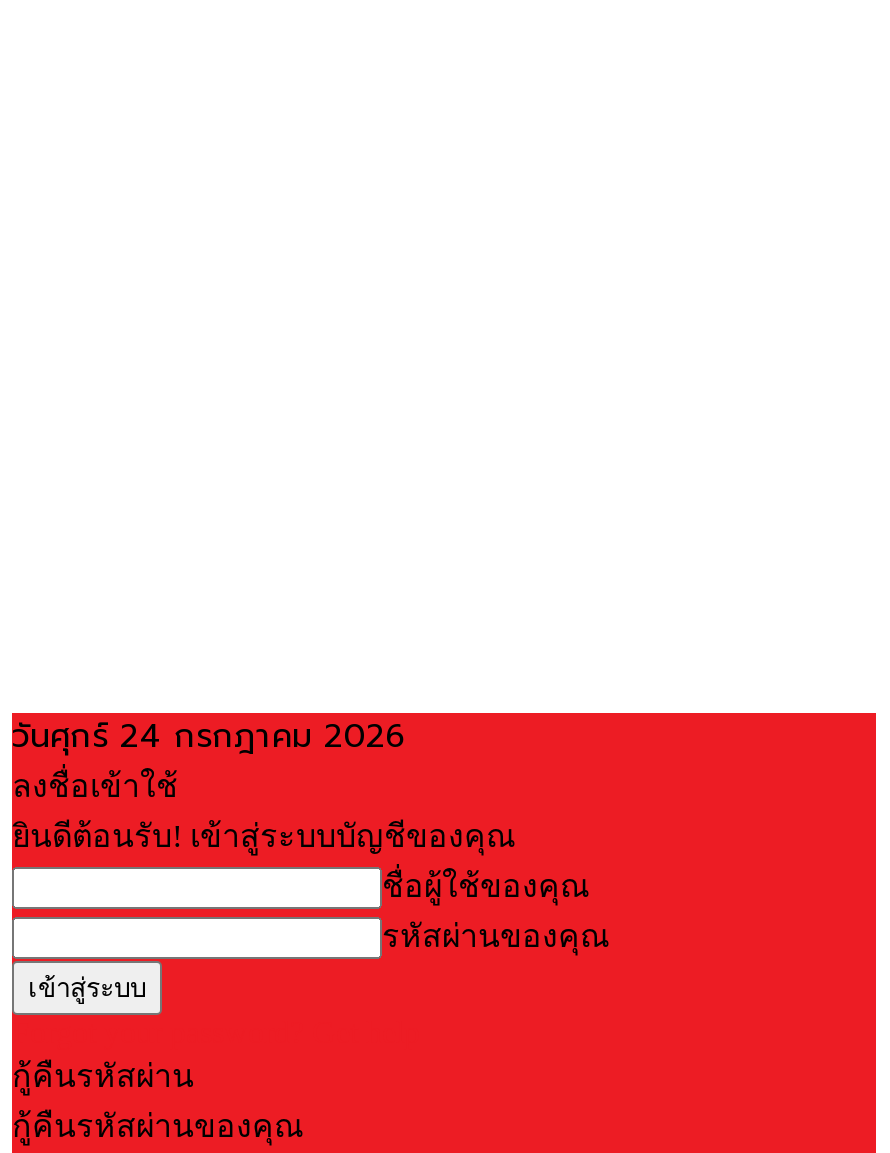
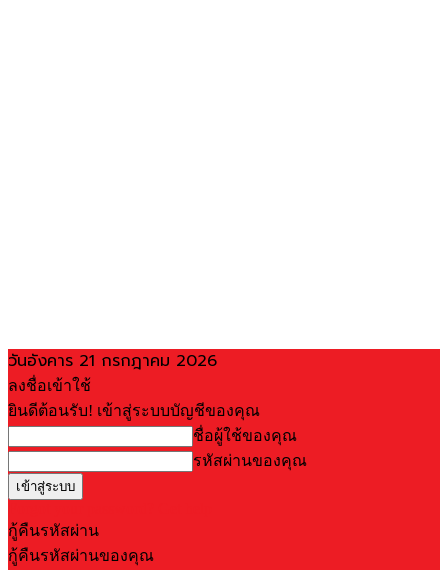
- วันศุกร์ 24 กรกฎาคม 2026
+ วันอังคาร 21 กรกฎาคม 2026
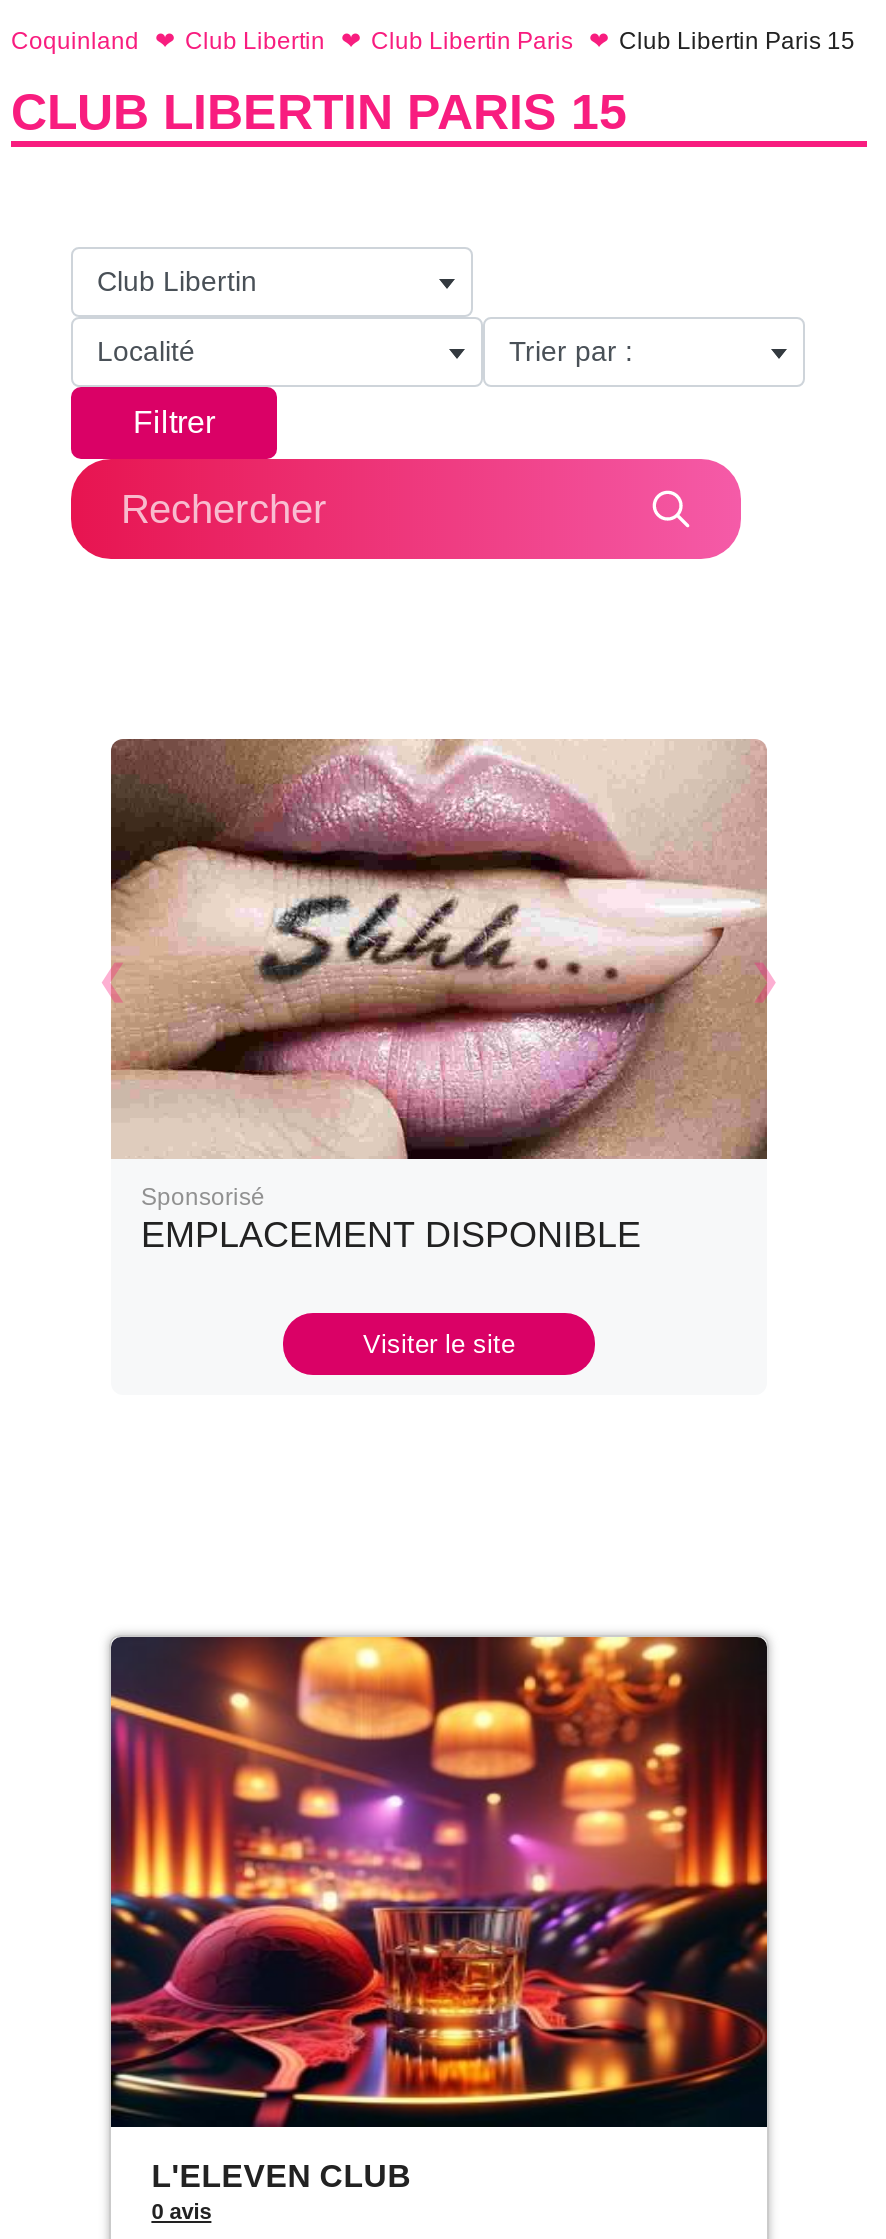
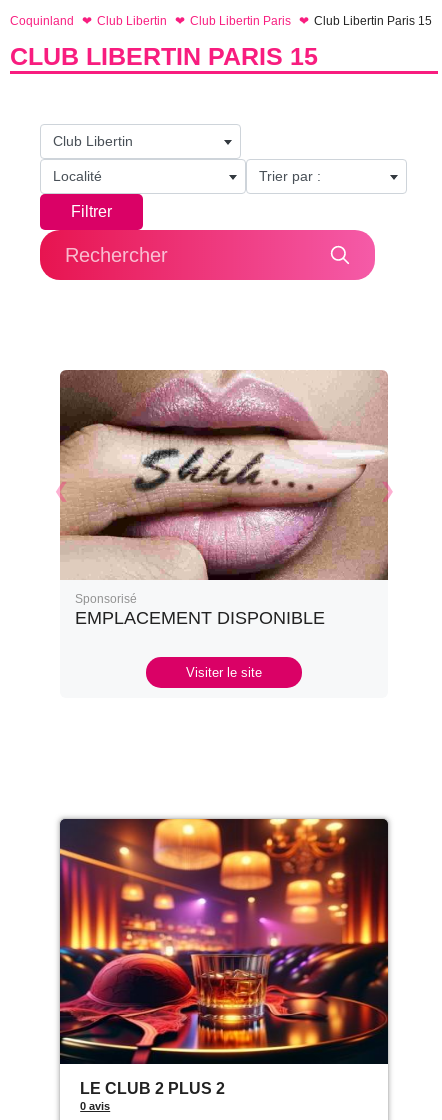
- L'ELEVEN CLUB
+ LE CLUB 2 PLUS 2
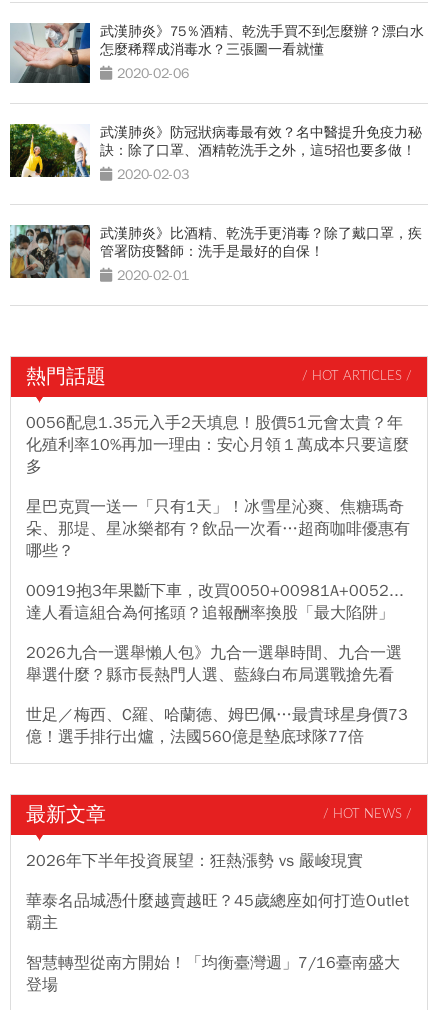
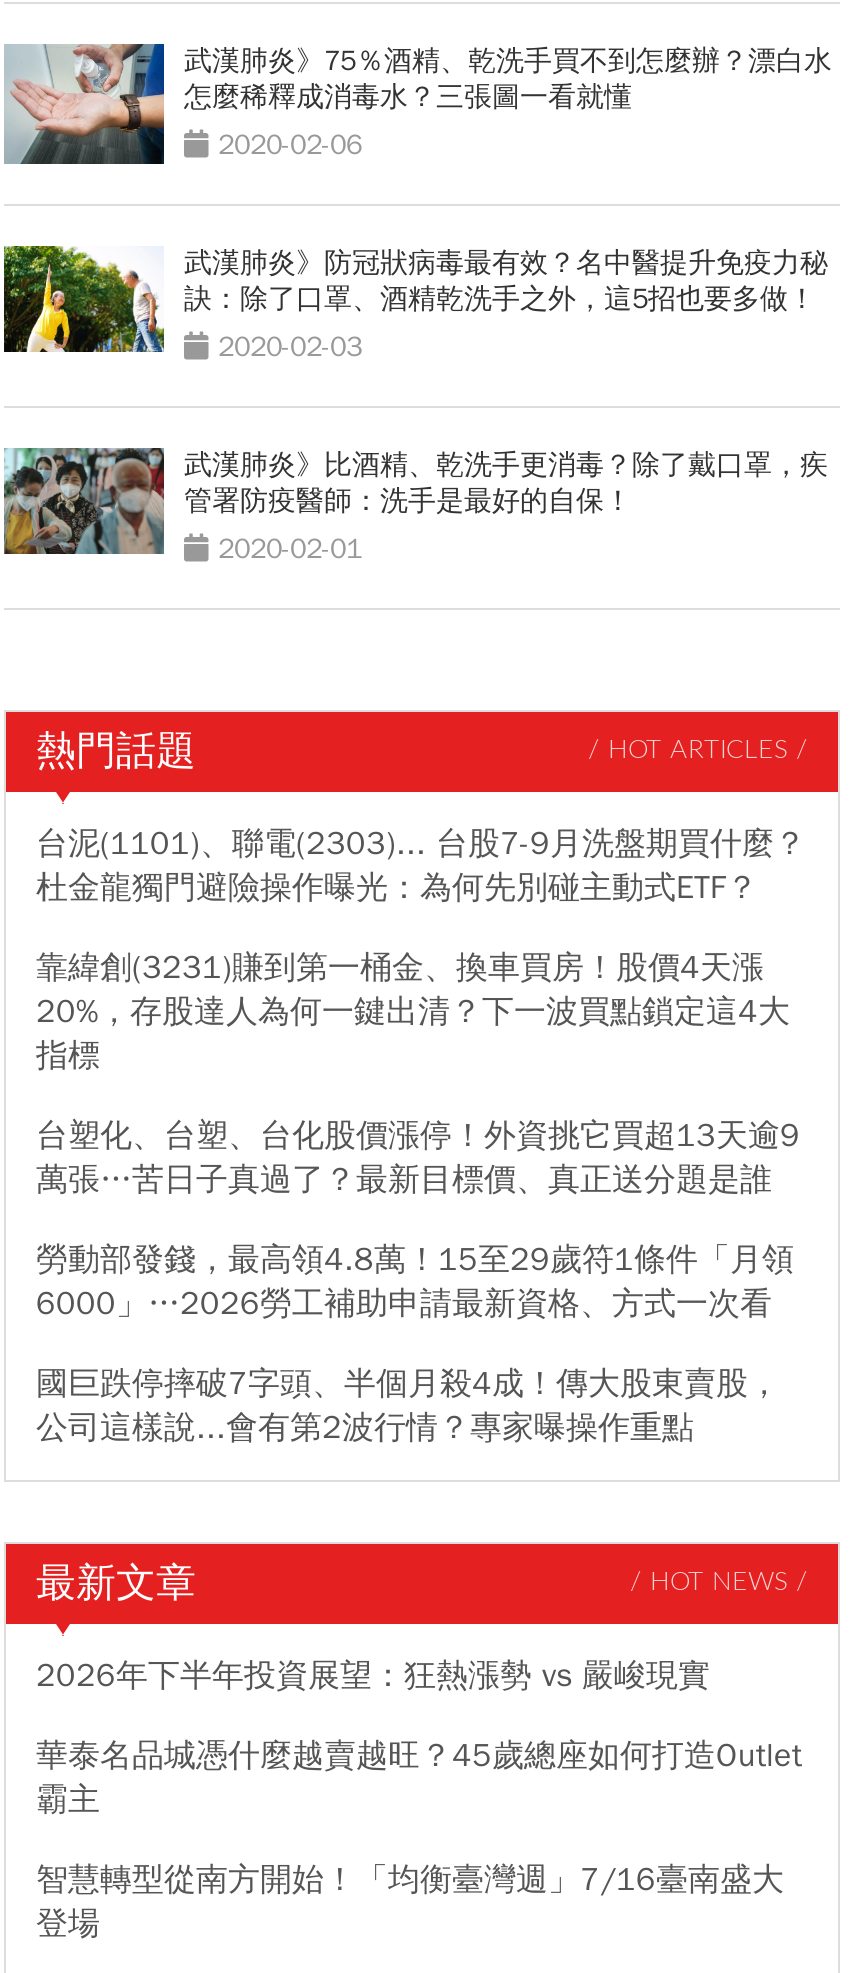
- 0056配息1.35元入手2天填息！股價51元會太貴？年
- 化殖利率10%再加一理由：安心月領１萬成本只要這麼
- 多
+ 台泥(1101)、聯電(2303)... 台股7-9月洗盤期買什麼？
+ 杜金龍獨門避險操作曝光：為何先別碰主動式ETF？

- 星巴克買一送一「只有1天」！冰雪星沁爽、焦糖瑪奇
- 朵、那堤、星冰樂都有？飲品一次看…超商咖啡優惠有
- 哪些？
+ 靠緯創(3231)賺到第一桶金、換車買房！股價4天漲
+ 20%，存股達人為何一鍵出清？下一波買點鎖定這4大
+ 指標

- 00919抱3年果斷下車，改買0050+00981A+0052...
- 達人看這組合為何搖頭？追報酬率換股「最大陷阱」
+ 台塑化、台塑、台化股價漲停！外資挑它買超13天逾9
+ 萬張…苦日子真過了？最新目標價、真正送分題是誰

- 2026九合一選舉懶人包》九合一選舉時間、九合一選
- 舉選什麼？縣市長熱門人選、藍綠白布局選戰搶先看
+ 勞動部發錢，最高領4.8萬！15至29歲符1條件「月領
+ 6000」…2026勞工補助申請最新資格、方式一次看

- 世足／梅西、C羅、哈蘭德、姆巴佩…最貴球星身價73
- 億！選手排行出爐，法國560億是墊底球隊77倍
+ 國巨跌停摔破7字頭、半個月殺4成！傳大股東賣股，
+ 公司這樣說...會有第2波行情？專家曝操作重點
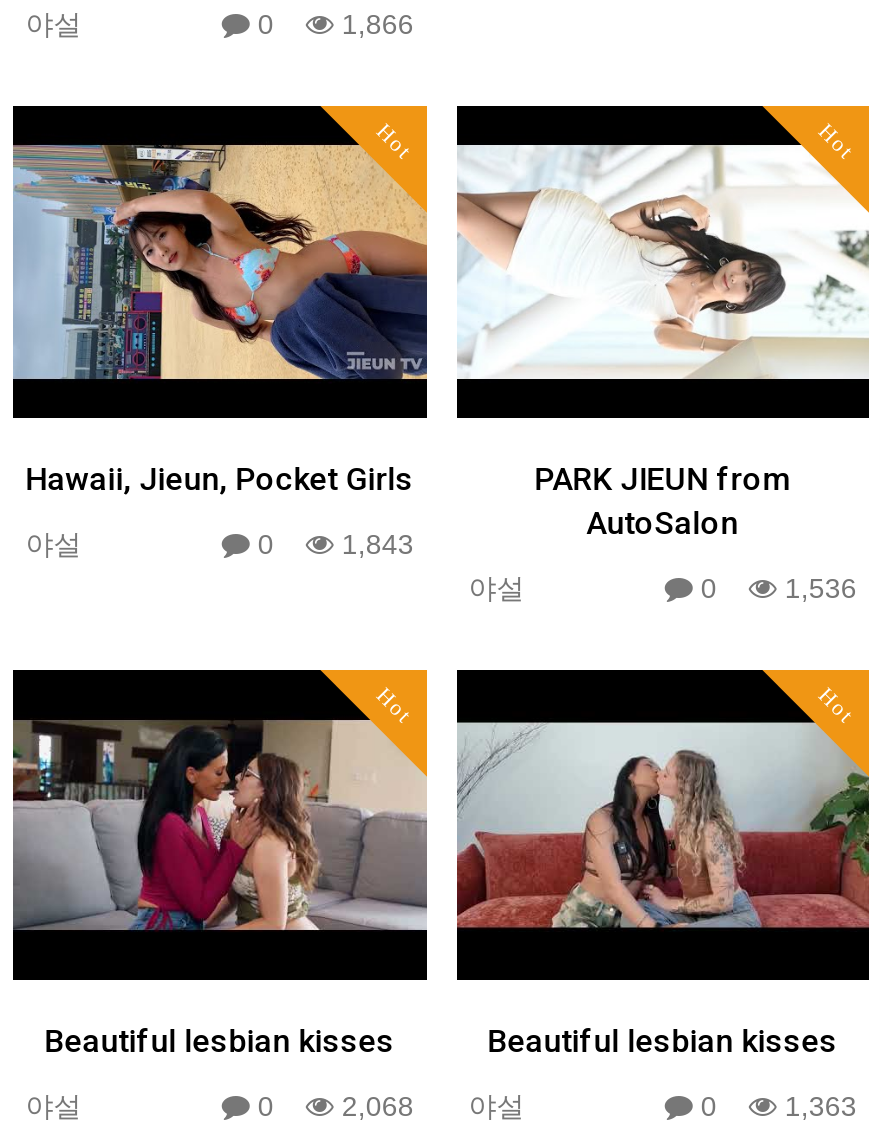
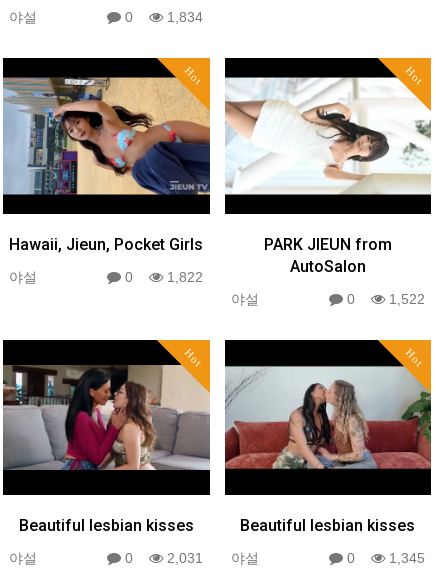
- 0 1,866
+ 0 1,834

- 0 1,843
+ 0 1,822

- 0 1,536
+ 0 1,522

- 0 2,068 야설
+ 0 2,031 야설

- 0 1,363
+ 0 1,345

> Exercise details: Nothing but the pictures should be left out when the material above is copied.

> Result:
- วันศุกร์ 24 กรกฎาคม 2026
+ วันอังคาร 21 กรกฎาคม 2026
- L'ELEVEN CLUB
+ LE CLUB 2 PLUS 2
- 0056配息1.35元入手2天填息！股價51元會太貴？年
- 化殖利率10%再加一理由：安心月領１萬成本只要這麼
- 多
+ 台泥(1101)、聯電(2303)... 台股7-9月洗盤期買什麼？
+ 杜金龍獨門避險操作曝光：為何先別碰主動式ETF？

- 星巴克買一送一「只有1天」！冰雪星沁爽、焦糖瑪奇
- 朵、那堤、星冰樂都有？飲品一次看…超商咖啡優惠有
- 哪些？
+ 靠緯創(3231)賺到第一桶金、換車買房！股價4天漲
+ 20%，存股達人為何一鍵出清？下一波買點鎖定這4大
+ 指標

- 00919抱3年果斷下車，改買0050+00981A+0052...
- 達人看這組合為何搖頭？追報酬率換股「最大陷阱」
+ 台塑化、台塑、台化股價漲停！外資挑它買超13天逾9
+ 萬張…苦日子真過了？最新目標價、真正送分題是誰

- 2026九合一選舉懶人包》九合一選舉時間、九合一選
- 舉選什麼？縣市長熱門人選、藍綠白布局選戰搶先看
+ 勞動部發錢，最高領4.8萬！15至29歲符1條件「月領
+ 6000」…2026勞工補助申請最新資格、方式一次看

- 世足／梅西、C羅、哈蘭德、姆巴佩…最貴球星身價73
- 億！選手排行出爐，法國560億是墊底球隊77倍
+ 國巨跌停摔破7字頭、半個月殺4成！傳大股東賣股，
+ 公司這樣說...會有第2波行情？專家曝操作重點
- 0 1,866
+ 0 1,834

- 0 1,843
+ 0 1,822

- 0 1,536
+ 0 1,522

- 0 2,068 야설
+ 0 2,031 야설

- 0 1,363
+ 0 1,345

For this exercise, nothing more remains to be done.